The Importance of Jury Service
Jury service is an important civic and community duty. Through service on a jury you have a direct hand in the administration of justice. Jury service is a privilege and a responsibility that should be accepted with pride. The justice system cannot work fairly unless jurors perform their duties properly.
How a Jury is Chosen
Your name is drawn at random from a list of registered voters and licensed drivers or other sources, as deemed appropriate by your county. All of those so drawn constitute the group from which jurors will be selected to hear particular cases.
A juror summons, juror qualification form and a prospective juror questionnaire were sent to you. The summons instructed you to come to the courthouse to appear for jury duty and the juror qualification form, which you mailed back to the court, asked questions to determine if you are legally qualified to serve on a jury. The prospective juror questionnaire asked you questions that will help the judge and attorneys determine your fairness and ability to sit as a juror on a particular case.After you arrive at the courthouse, the jury commissioner will direct you to a courtroom. All jurors will be asked to rise and to swear or affirm to answer truthfully the questions asked of you concerning your qualifications to act as a juror in the case.
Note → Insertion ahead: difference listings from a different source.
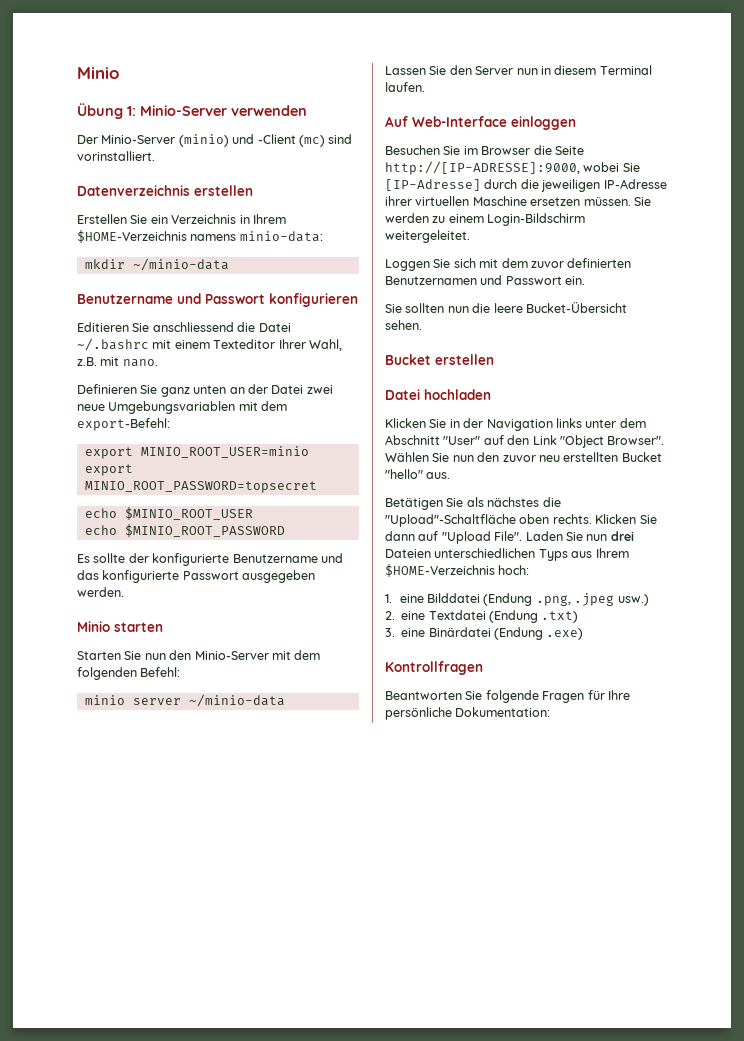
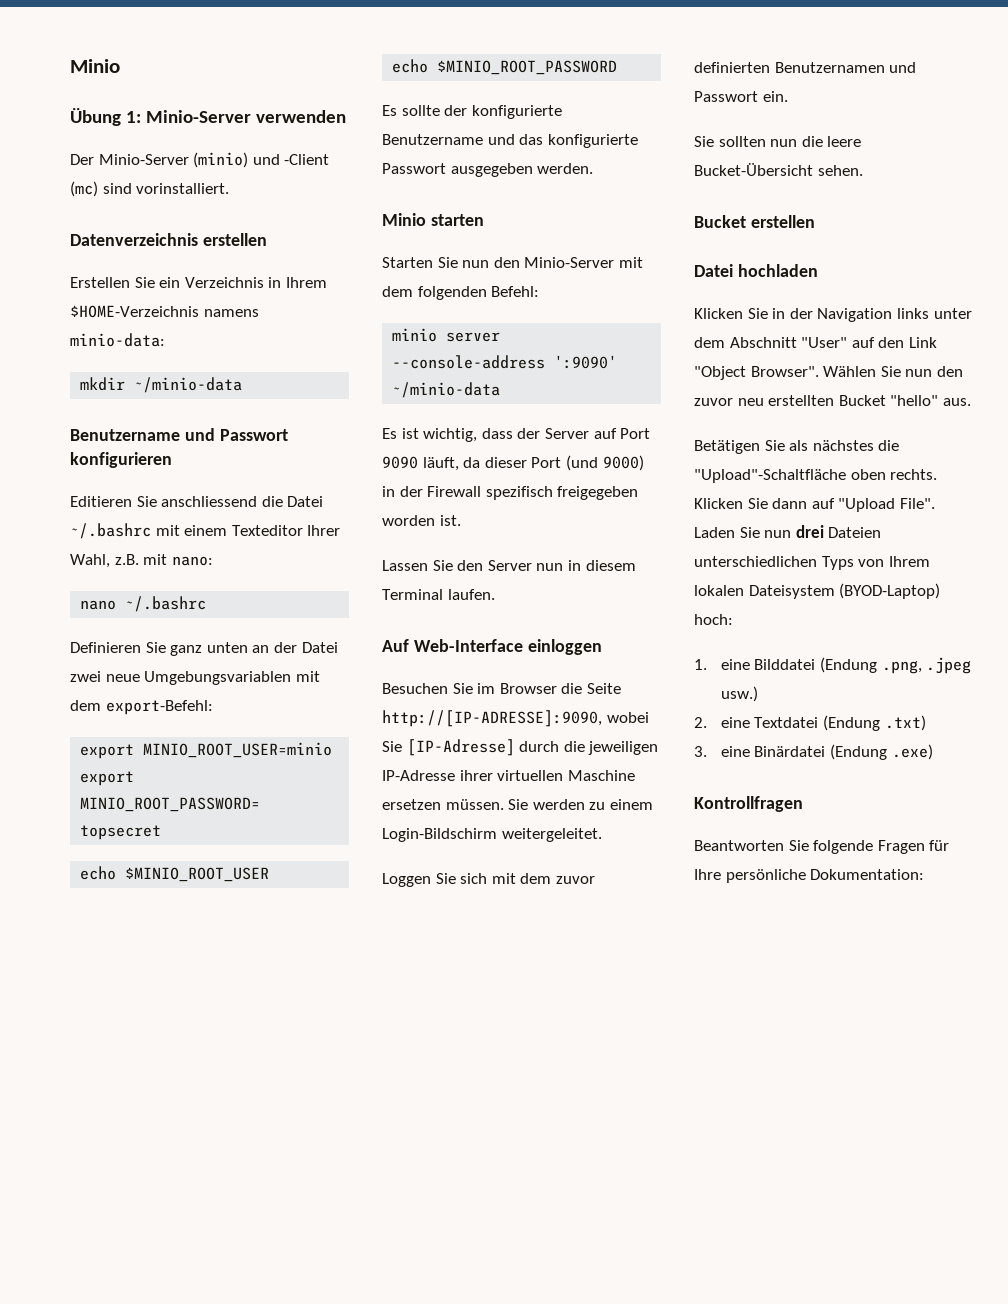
- Editieren Sie anschliessend die Datei ~/.bashrc mit einem Texteditor Ihrer Wahl, z.B. mit nano.
+ Editieren Sie anschliessend die Datei ~/.bashrc mit einem Texteditor Ihrer Wahl, z.B. mit nano:
+ nano ~/.bashrc
- minio server ~/minio-data
+ minio server --console-address ':9090' ~/minio-data
+ Es ist wichtig, dass der Server auf Port 9090 läuft, da dieser Port (und 9000) in der Firewall spezifisch freigegeben worden ist.
- Besuchen Sie im Browser die Seite http://[IP-ADRESSE]:9000, wobei Sie [IP-Adresse] durch die jeweiligen IP-Adresse ihrer virtuellen Maschine ersetzen müssen.
+ Besuchen Sie im Browser die Seite http://[IP-ADRESSE]:9090, wobei Sie [IP-Adresse] durch die jeweiligen IP-Adresse ihrer virtuellen Maschine ersetzen müssen.
- Laden Sie nun drei Dateien unterschiedlichen Typs aus Ihrem $HOME-Verzeichnis hoch:
+ Laden Sie nun drei Dateien unterschiedlichen Typs von Ihrem lokalen Dateisystem (BYOD-Laptop) hoch:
As a prospective juror you will be questioned by the judge and the attorneys. This series of questions is sometimes called "voir dire." The judge and lawyers need to determine whether any of you has any information concerning the case or any opinions or attitudes which either of the lawyers believe may cause you to favor or disfavor some part of the evidence or one party or the other. Some of the questions are personal, but they are not intended to embarrass you. They are asked in order to determine if there is any reason you should not sit on the case. Jurors may be excused for legal cause such as a personal or financial relationship with a party. Additionally, each attorney may excuse a limited number of jurors by what are called peremptory challenges.
After the jury has been selected, the jurors will be asked to rise and swear or affirm that they will render a true verdict according to the law and the evidence.
Once the jury has been sworn, the judge will give instructions about how the trial will be conducted - generally what the case is about and how the jury is to carry out its responsibilities.
Your duty as a juror is to listen to the judge, witness and lawyers; to deliberate calmly and fairly; and to decide intelligently and justly. Your decision must be made upon the evidence presented to you in court.
By law you are entitled to receive $50.00 per full day of jury served, or $25.00 for each half day or portions of a day served, to help compensate you for the time spent away from your personal affairs. You will also be reimbursed for mileage from your home to the courthouse at the rate set by the county commissioners in your county for county employees.
The jury system is critical in our system of justice. It assures that litigants will have a fair hearing by fair-minded people. Your service is appreciated by the court and the litigants.